Officer Brian Sicknick died of natural causes day after Capitol invasion, medical examiner rules
- Police officer Brian Sicknick suffered strokes and died of natural causes a day after he grappled with pro-Trump rioters at the Jan. 6 invasion of the U.S. Capitol, Washington's chief medical examiner ruled.
- The ruling could have a major impact on the efforts to prosecute two men who were charged last month with assaulting Sicknick with a chemical spray.
- Sicknick's official cause of death was "acute brainstem and cerebellar infarcts due to acute basilar artery thrombosis."
Police officer Brian Sicknick suffered strokes and died of natural causes a day after he grappled with a riotous mob of former President Donald Trump's supporters during the Jan. 6 invasion of the U.S. Capitol, Washington's chief medical examiner said Monday.
The finding could make it difficult, if not impossible, to bring murder charges in Sicknick's death. Two men were arrested last month and charged with assaulting the officer with a chemical spray.
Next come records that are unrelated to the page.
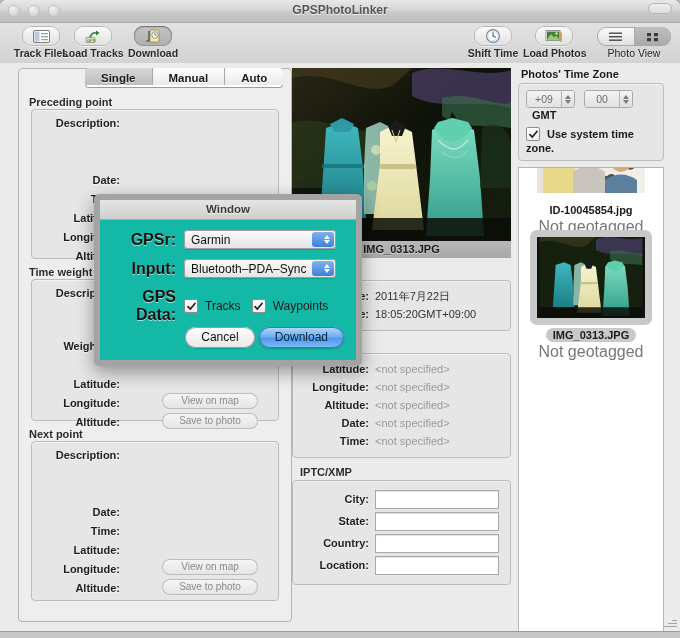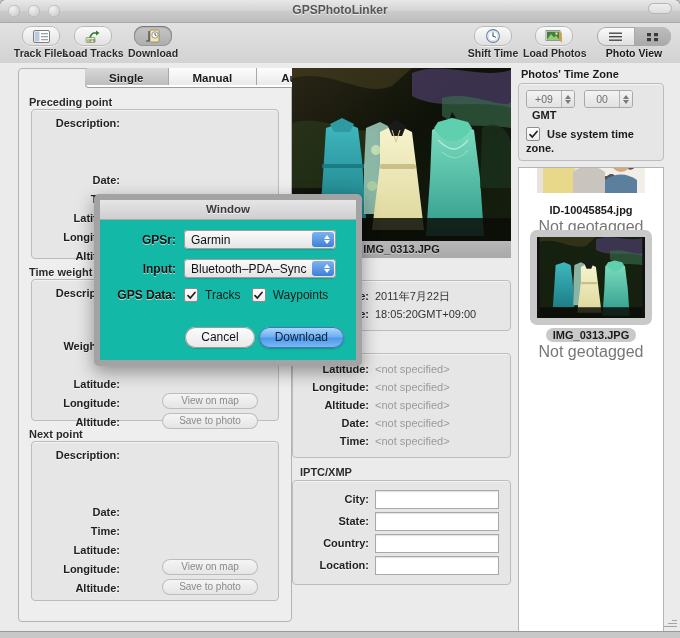--- a/index.html
+++ b/index.html
@@ -51,35 +51,35 @@
   .seg{
     position:absolute;top:4px;left:597px;width:74px;height:19px;border-radius:9px;
     background:linear-gradient(to bottom,#fcfcfc,#dedede);
     box-shadow:inset 0 0 0 1px #a9a9a9;
     display:flex;overflow:hidden;
   }
   .seg > div{flex:1;display:flex;align-items:center;justify-content:center;}
   .seg .on{background:linear-gradient(to bottom,#bdbdbd,#a9a9a9);}
   .seg .divider{flex:0 0 1px;background:#a9a9a9;}
   .seg-label{position:absolute;top:24px;left:597px;width:74px;text-align:center;
-    font-size:10.5px;font-weight:bold;text-shadow:0 1px 0 rgba(255,255,255,.7);}
+    font-size:10.5px;font-weight:normal;text-shadow:0 1px 0 rgba(255,255,255,.7);}
   .pill{position:absolute;right:8px;top:-20px;width:24px;height:11px;border-radius:6px;
     background:linear-gradient(to bottom,#f0f0f0,#dcdcdc);box-shadow:inset 0 0 0 1px #b5b5b5;}
   
   .content{position:absolute;left:0;top:63px;right:0;bottom:0;background:#ebebeb;}
   .panel-left{position:absolute;left:18px;top:5px;width:272px;height:552px;
     background:#eeeeee;border:1px solid #b4b4b4;border-radius:4px;}
   .tabs{
     position:absolute;left:66px;top:-1px;height:20px;display:flex;
     border-radius:4px;overflow:hidden;
     box-shadow:inset 0 0 0 1px #9d9d9d;
     background:#fff;
   }
   .tab{
-    padding:0 24px;height:17px;line-height:20px;font-size:11.5px;font-weight:bold;
+    padding:0 16px;height:17px;line-height:20px;font-size:11.5px;font-weight:bold;
     background:linear-gradient(to bottom,#fdfdfd,#eaeaea);
     border-right:1px solid #a8a8a8;color:#1a1a1a;
     text-shadow:0 1px 0 rgba(255,255,255,.7);
   }
   .tab:last-child{border-right:none;}
   .tab.sel{background:linear-gradient(to bottom,#d8d8d8,#bdbdbd);}
   .group-label{position:absolute;font-size:11px;font-weight:bold;color:#2b2b2b;
     text-shadow:0 1px 0 rgba(255,255,255,.7);}
   .box{position:absolute;border:1px solid #bcbcbc;border-radius:4px;background:#e6e6e6;
     box-shadow:inset 0 1px 0 rgba(255,255,255,.5);}
@@ -140,21 +140,21 @@
   .sheet{
     position:absolute;left:94px;top:194px;width:256px;height:160px;
     background:#14b8a6;border:6px solid #a3a3a3;border-radius:5px;
     box-shadow:0 6px 18px rgba(0,0,0,.38);
     overflow:hidden;
   }
   .sheet-title{height:19px;line-height:19px;text-align:center;font-size:11.5px;font-weight:bold;
     color:#3a3a3a;background:linear-gradient(to bottom,#e5e5e5,#cfcfcf);
     border-bottom:1px solid #a9a9a9;text-shadow:0 1px 0 rgba(255,255,255,.8);}
   .sheet-row{display:flex;align-items:center;margin-top:10px;}
-  .sheet-lbl{width:76px;text-align:right;font-size:12px;font-weight:bold;color:#111;
+  .sheet-lbl{width:76px;text-align:right;font-size:16px;font-weight:bold;color:#111;
     text-shadow:0 1px 0 rgba(255,255,255,.6);}
   .popup{
     margin-left:8px;width:152px;height:19px;border-radius:4px;position:relative;
     background:linear-gradient(to bottom,#fcfcfc,#e3e3e3);
     box-shadow:inset 0 0 0 1px #9e9e9e,0 1px 1px rgba(0,0,0,.12);
     display:flex;align-items:center;
   }
   .popup span{padding-left:7px;font-size:12px;color:#111;}
   .popup .knob{
     position:absolute;right:2px;top:2px;width:15px;height:15px;border-radius:3px;

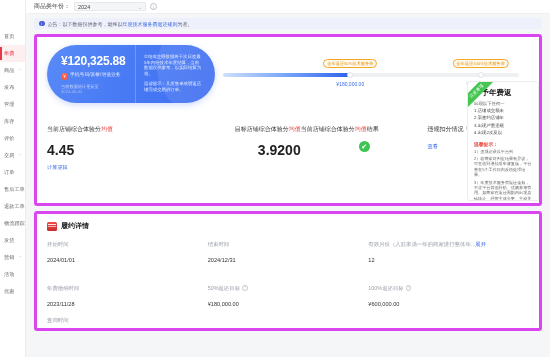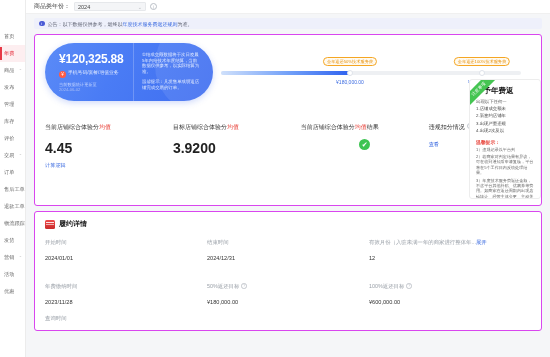--- a/index.html
+++ b/index.html
@@ -62,21 +62,21 @@
   .notice-dot {
     width: 5.5px; height: 5.5px; border-radius: 50%; background: #4a5bd6;
     color: #fff; font-size: 4.2px; line-height: 5.5px; text-align: center; flex:0 0 5.5px;
   }
   .notice-txt { font-size: 5px; color: #5c6070; white-space: nowrap; overflow:hidden; }
   .notice-txt .lnk { color: #3a6ae0; text-decoration: underline; }
 
   
   .panel {
     margin: 5px 8px 0 8px; background: #fff; border-radius: 3px;
-    border: 1px solid #d946ef; position: relative;
+    border: 3px solid #d946ef; position: relative;
   }
   .panel-1 { height: 172px; padding: 8px 10px; }
 
   
   .hero-row { display: flex; align-items: flex-start; height: 64px; }
 
   .hero-card {
     width: 168px; height: 58px; border-radius: 29px;
     background: linear-gradient(118deg,#5b8bf7 0%, #4a7cf5 42%, #3f6ef0 100%);
     position: relative; overflow: hidden; display: flex; flex: 0 0 168px;
@@ -309,21 +309,21 @@
       </div>
 
       <div class="metrics">
 
         <div class="metric">
           <div class="metric-label"><span>当前店铺综合体验分</span><span class="hl">均值</span></div>
           <div class="metric-value">4.45</div>
           <div class="metric-link">计算逻辑</div>
         </div>
 
-        <div class="metric c" style="text-align:left;">
+        <div class="metric c" style="text-align:right;">
           <div class="metric-label"><span>目标店铺综合体验分</span><span class="hl">均值</span></div>
           <div class="metric-value">3.9200</div>
         </div>
 
         <div class="metric">
           <div class="metric-label"><span>当前店铺综合体验分</span><span class="hl">均值</span><span>结果</span></div>
           <div class="check-badge">✔</div>
         </div>
 
         <div class="metric" style="flex:.8;">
Sicknick, 42, was "sprayed with a chemical substance outside the U.S. Capitol" during the invasion at about 2:20 p.m., the office of Chief Medical Examiner Francisco Diaz noted in the ruling.
At around 10 p.m. that night, Sicknick collapsed at the Capitol and was transported to a hospital, Diaz's office determined. He died there at 9:30 p.m. the following evening.
Sicknick's official cause of death was "acute brainstem and cerebellar infarcts due to acute basilar artery thrombosis," according to the medical examiner's office.
The officer's manner of death — the circumstances surrounding his passing — was determined to be "natural," the office said. That term is used when a death is caused solely by a disease and is not hastened by an injury.
But Diaz in an interview with The Washington Post noted Sicknick's role in confronting the rioters hours before his collapse, saying, "all that transpired played a role in his condition."
Still, Diaz told the newspaper that Sicknick's autopsy found no evidence that the officer had an allergic reaction to the chemical irritants sprayed at him during the riot.
The Capitol Police said in a press release on the day of Sicknick's death that he "passed away due to injuries sustained while on-duty."
In a statement Monday evening to NBC News, the USCP said it accepts the findings from Diaz's office, "but this does not change the fact Officer Brian Sicknick died in the line of duty, courageously defending Congress and the Capitol."
"The department continues to mourn the loss of our beloved colleague. The attack on our officers, including Brian, was an attack on our democracy," the USCP said. It added that law enforcement agencies "will continue to ensure those responsible for the assault against officers are held accountable."
The medical examiner's ruling on Sicknick's death was viewed as the determining factor in whether homicide charges could be brought in the case of Julian Khater and George Tanios.
The two men are accused of assaulting Sicknick and other officers with a substance similar to bear spray. They are not currently charged with killing Sicknick.
Michael Sherwin, the federal prosecutor who was leading the investigation of the assault on the Capitol, told CBS News' "60 Minutes" in March that he imagined murder charges would be brought if the medical examiner ruled that the spray played a role in Sicknick's death.
"If evidence directly relates that chemical to his death, yeah. We have causation, we have a link. Yes. In that scenario, correct, that's a murder case," Sherwin told CBS.